▶ _THE DATA_:
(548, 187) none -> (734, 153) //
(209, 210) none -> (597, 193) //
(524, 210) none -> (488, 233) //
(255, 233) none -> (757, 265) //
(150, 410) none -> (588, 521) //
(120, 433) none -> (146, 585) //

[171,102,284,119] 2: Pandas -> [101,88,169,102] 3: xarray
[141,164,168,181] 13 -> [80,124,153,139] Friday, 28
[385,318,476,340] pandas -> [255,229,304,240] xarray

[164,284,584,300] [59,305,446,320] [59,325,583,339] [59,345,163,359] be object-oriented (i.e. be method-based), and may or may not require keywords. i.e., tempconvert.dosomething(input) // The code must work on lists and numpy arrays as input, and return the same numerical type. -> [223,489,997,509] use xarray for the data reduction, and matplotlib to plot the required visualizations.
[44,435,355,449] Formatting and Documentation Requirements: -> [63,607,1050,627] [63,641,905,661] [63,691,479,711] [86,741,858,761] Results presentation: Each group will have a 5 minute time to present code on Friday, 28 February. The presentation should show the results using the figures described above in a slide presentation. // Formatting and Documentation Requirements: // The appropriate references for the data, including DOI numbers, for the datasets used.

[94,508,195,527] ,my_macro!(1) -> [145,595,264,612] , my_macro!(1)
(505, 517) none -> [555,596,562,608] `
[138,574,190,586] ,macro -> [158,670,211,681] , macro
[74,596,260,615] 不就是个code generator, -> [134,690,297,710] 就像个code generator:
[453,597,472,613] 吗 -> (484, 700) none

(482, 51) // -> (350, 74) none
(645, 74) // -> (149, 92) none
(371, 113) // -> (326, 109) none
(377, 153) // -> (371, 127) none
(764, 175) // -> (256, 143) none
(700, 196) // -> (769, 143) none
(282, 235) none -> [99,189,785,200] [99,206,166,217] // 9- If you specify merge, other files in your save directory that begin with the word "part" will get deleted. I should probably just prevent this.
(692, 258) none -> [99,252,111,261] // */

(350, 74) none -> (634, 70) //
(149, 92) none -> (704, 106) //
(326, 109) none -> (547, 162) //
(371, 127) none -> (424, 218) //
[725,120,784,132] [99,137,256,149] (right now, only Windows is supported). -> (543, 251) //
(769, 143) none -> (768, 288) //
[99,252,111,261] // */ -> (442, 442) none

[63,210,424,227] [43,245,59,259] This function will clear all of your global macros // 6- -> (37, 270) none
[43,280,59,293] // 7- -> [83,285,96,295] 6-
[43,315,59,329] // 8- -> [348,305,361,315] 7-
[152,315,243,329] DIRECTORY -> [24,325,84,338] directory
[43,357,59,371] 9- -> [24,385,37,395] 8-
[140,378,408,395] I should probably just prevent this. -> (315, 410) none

▶ _WHAT IS BEING ASKED_: Please reproduce all of the entries exactly as they stand.

▶ _ANSWER SPACE_:
(548, 187) none -> (734, 153) //
(209, 210) none -> (597, 193) //
(524, 210) none -> (488, 233) //
(255, 233) none -> (757, 265) //
(150, 410) none -> (588, 521) //
(120, 433) none -> (146, 585) //

[171,102,284,119] 2: Pandas -> [101,88,169,102] 3: xarray
[141,164,168,181] 13 -> [80,124,153,139] Friday, 28
[385,318,476,340] pandas -> [255,229,304,240] xarray

[164,284,584,300] [59,305,446,320] [59,325,583,339] [59,345,163,359] be object-oriented (i.e. be method-based), and may or may not require keywords. i.e., tempconvert.dosomething(input) // The code must work on lists and numpy arrays as input, and return the same numerical type. -> [223,489,997,509] use xarray for the data reduction, and matplotlib to plot the required visualizations.
[44,435,355,449] Formatting and Documentation Requirements: -> [63,607,1050,627] [63,641,905,661] [63,691,479,711] [86,741,858,761] Results presentation: Each group will have a 5 minute time to present code on Friday, 28 February. The presentation should show the results using the figures described above in a slide presentation. // Formatting and Documentation Requirements: // The appropriate references for the data, including DOI numbers, for the datasets used.

[94,508,195,527] ,my_macro!(1) -> [145,595,264,612] , my_macro!(1)
(505, 517) none -> [555,596,562,608] `
[138,574,190,586] ,macro -> [158,670,211,681] , macro
[74,596,260,615] 不就是个code generator, -> [134,690,297,710] 就像个code generator:
[453,597,472,613] 吗 -> (484, 700) none

(482, 51) // -> (350, 74) none
(645, 74) // -> (149, 92) none
(371, 113) // -> (326, 109) none
(377, 153) // -> (371, 127) none
(764, 175) // -> (256, 143) none
(700, 196) // -> (769, 143) none
(282, 235) none -> [99,189,785,200] [99,206,166,217] // 9- If you specify merge, other files in your save directory that begin with the word "part" will get deleted. I should probably just prevent this.
(692, 258) none -> [99,252,111,261] // */

(350, 74) none -> (634, 70) //
(149, 92) none -> (704, 106) //
(326, 109) none -> (547, 162) //
(371, 127) none -> (424, 218) //
[725,120,784,132] [99,137,256,149] (right now, only Windows is supported). -> (543, 251) //
(769, 143) none -> (768, 288) //
[99,252,111,261] // */ -> (442, 442) none

[63,210,424,227] [43,245,59,259] This function will clear all of your global macros // 6- -> (37, 270) none
[43,280,59,293] // 7- -> [83,285,96,295] 6-
[43,315,59,329] // 8- -> [348,305,361,315] 7-
[152,315,243,329] DIRECTORY -> [24,325,84,338] directory
[43,357,59,371] 9- -> [24,385,37,395] 8-
[140,378,408,395] I should probably just prevent this. -> (315, 410) none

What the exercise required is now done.